Neste aspecto, as residências deveriam ficar totalmente do lado oposto do Porto e também com certa distância razoável das salinas, onde conseqüentemente até hoje existem águas paradas. Tais providências evitariam uma luta que somente seria amenizada no século XX, através da administração do Dr. João Ornelas. Este eliminou os pântanos e lagoas, que rodeavam toda a cidade através do aterro dos mesmos, terminando, assim, com o ciclo ou “lenda de Benguela”, conhecida como terra dos mosquitos, do Paludismo, na qual a peste era principal causa dos óbitos diários.

Já para Lobito não poderia ser desta forma, o planejamento urbano buscaria uma solução para colocar fim da insalubridade, além do Paludismo e da falta de higiene sanitária.

Lobito acenava um sonho antigo de ser a capital da província, porém faltava apenas o dinheiro, que viria da Inglaterra, na implementação do “Porto de Lobito”.
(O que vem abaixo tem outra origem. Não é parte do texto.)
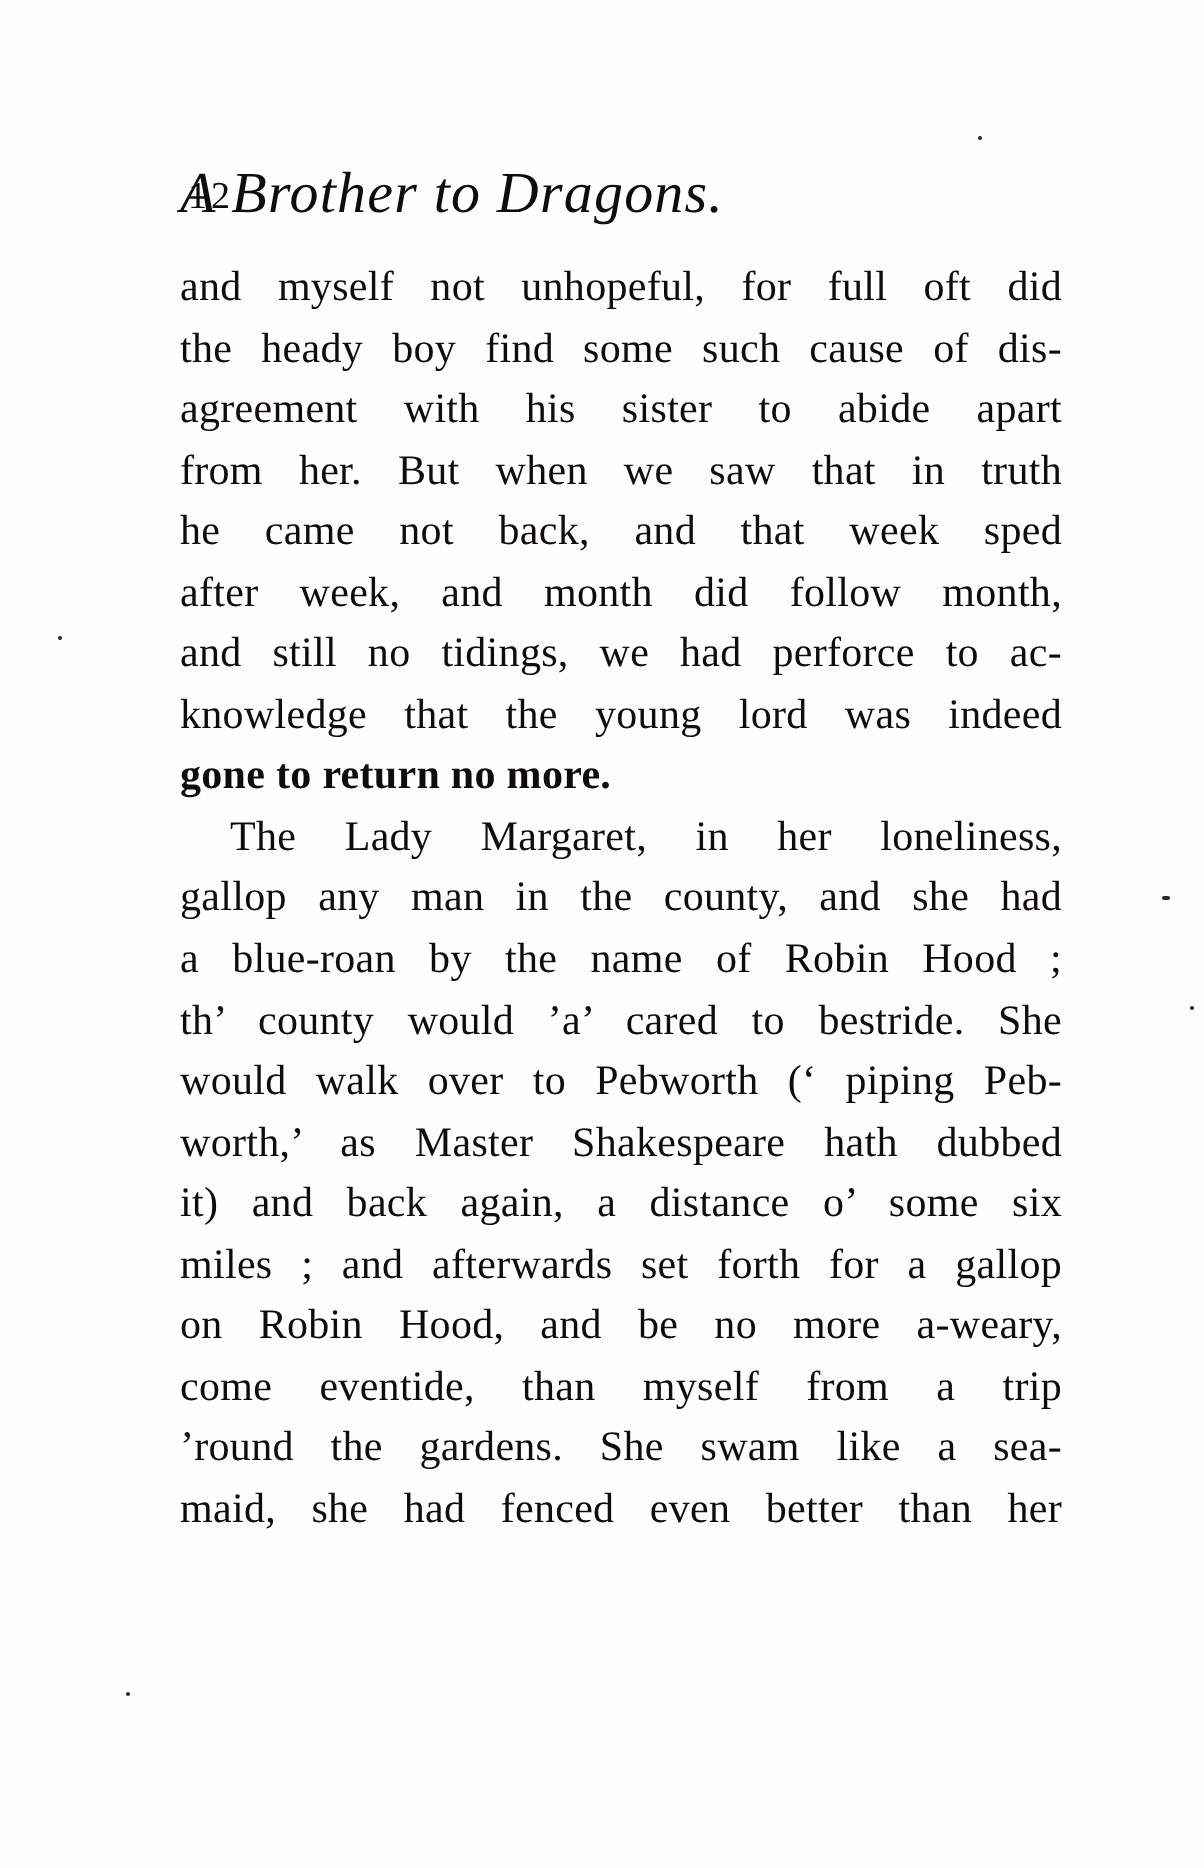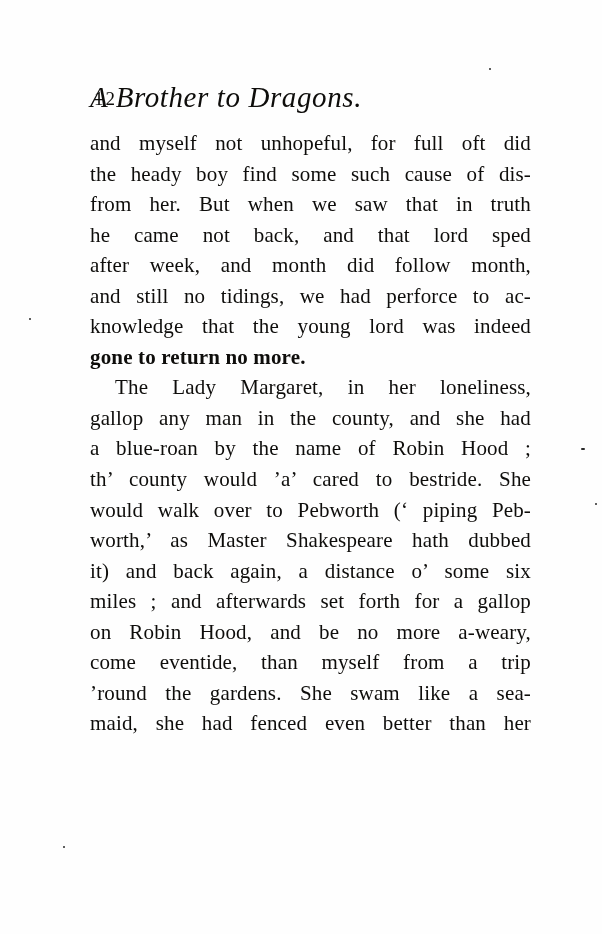--- a/index.html
+++ b/index.html
@@ -78,6 +78,7 @@
   <div class="text-col">
     <div class="line">and myself not unhopeful, for full oft did</div>
     <div class="line">the heady boy find some such cause of dis-</div>
+    <div class="line">agreement with his sister to abide apart</div>
     <div class="line">from her. But when we saw that in truth</div>
     <div class="line">he came not back, and that lord sped</div>
     <div class="line">after week, and month did follow month,</div>

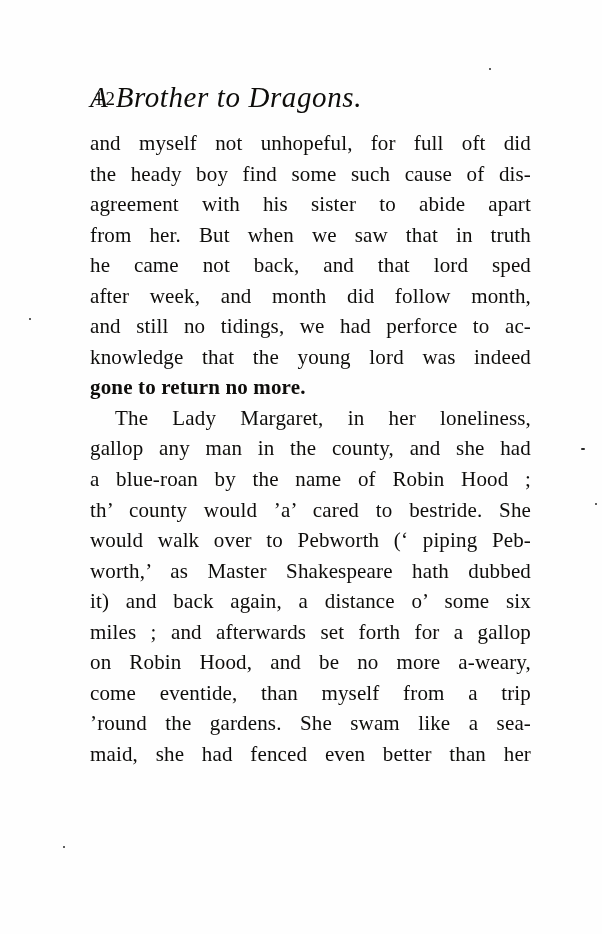--- a/index.html
+++ b/index.html
@@ -80,7 +80,7 @@
     <div class="line">the heady boy find some such cause of dis-</div>
     <div class="line">agreement with his sister to abide apart</div>
     <div class="line">from her. But when we saw that in truth</div>
-    <div class="line">he came not back, and that lord sped</div>
+    <div class="line">he came not back, and that week sped</div>
     <div class="line">after week, and month did follow month,</div>
     <div class="line">and still no tidings, we had perforce to ac-</div>
     <div class="line">knowledge that the young lord was indeed</div>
A área, era considerada geograficamente ou geomorfologicamente ideal na construção de desembarque dos navios de grande porte. A natureza foi generosa com o lugar onde apareciam os famosos manguezais e a brilhante formação de restinga, resultado dos aluviões, com constantes regularidades das areias carregadas tanto pela baía de Benguela, como do rio Catumbela, o que deu origem em forma de língua a uma larga faixa de terra ao longo do local portuário.